(Itemized modification records)
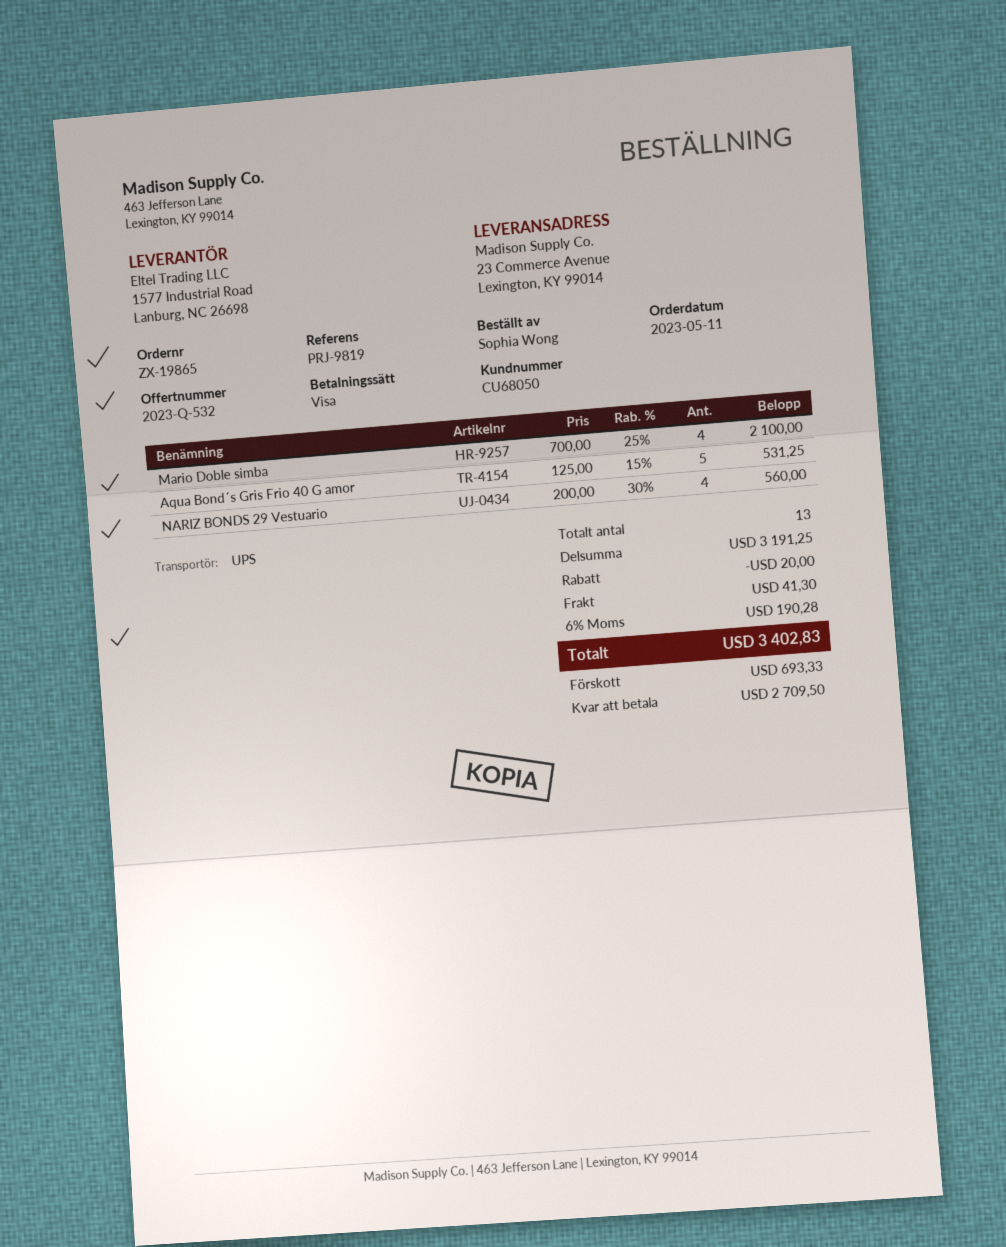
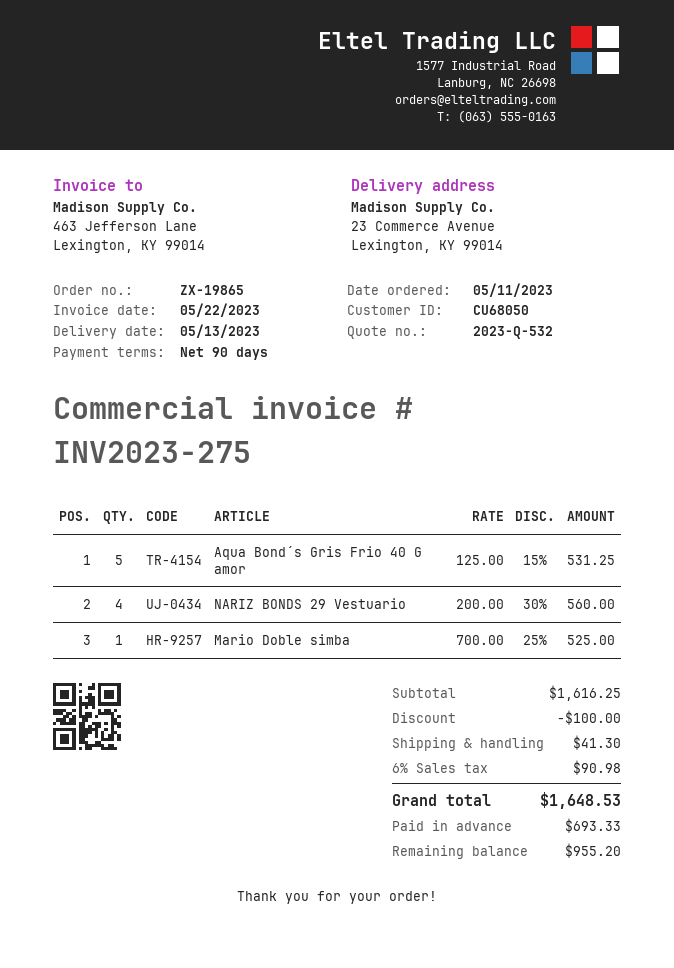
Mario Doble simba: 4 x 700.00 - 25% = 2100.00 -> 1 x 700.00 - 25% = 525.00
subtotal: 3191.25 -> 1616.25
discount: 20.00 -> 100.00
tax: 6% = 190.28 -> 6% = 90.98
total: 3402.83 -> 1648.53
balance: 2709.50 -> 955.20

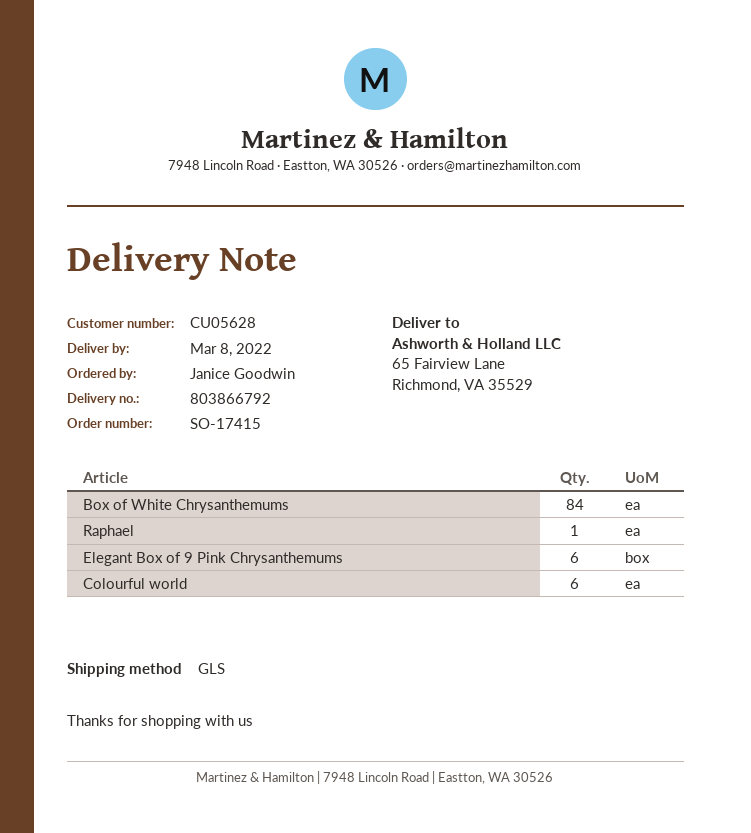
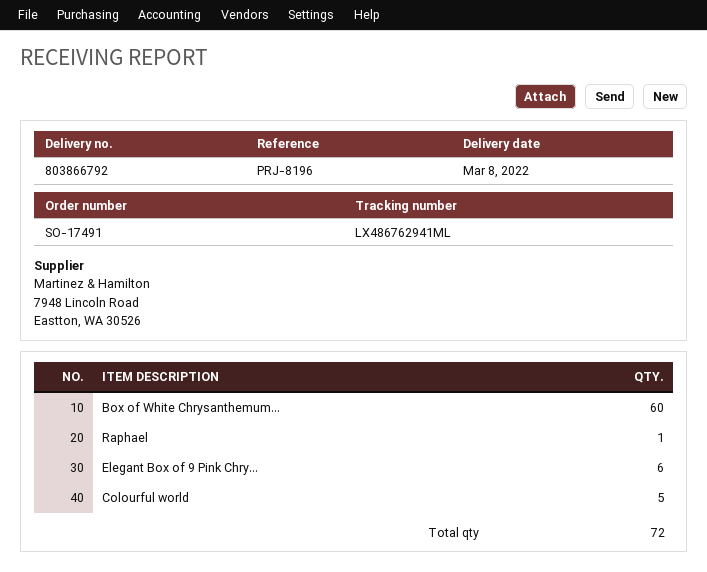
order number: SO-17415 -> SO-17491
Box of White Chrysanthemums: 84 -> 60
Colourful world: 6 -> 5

• _Problem_:
Set down every entry above without alteration, but print no images.

• _Written solution_:
Mario Doble simba: 4 x 700.00 - 25% = 2100.00 -> 1 x 700.00 - 25% = 525.00
subtotal: 3191.25 -> 1616.25
discount: 20.00 -> 100.00
tax: 6% = 190.28 -> 6% = 90.98
total: 3402.83 -> 1648.53
balance: 2709.50 -> 955.20

order number: SO-17415 -> SO-17491
Box of White Chrysanthemums: 84 -> 60
Colourful world: 6 -> 5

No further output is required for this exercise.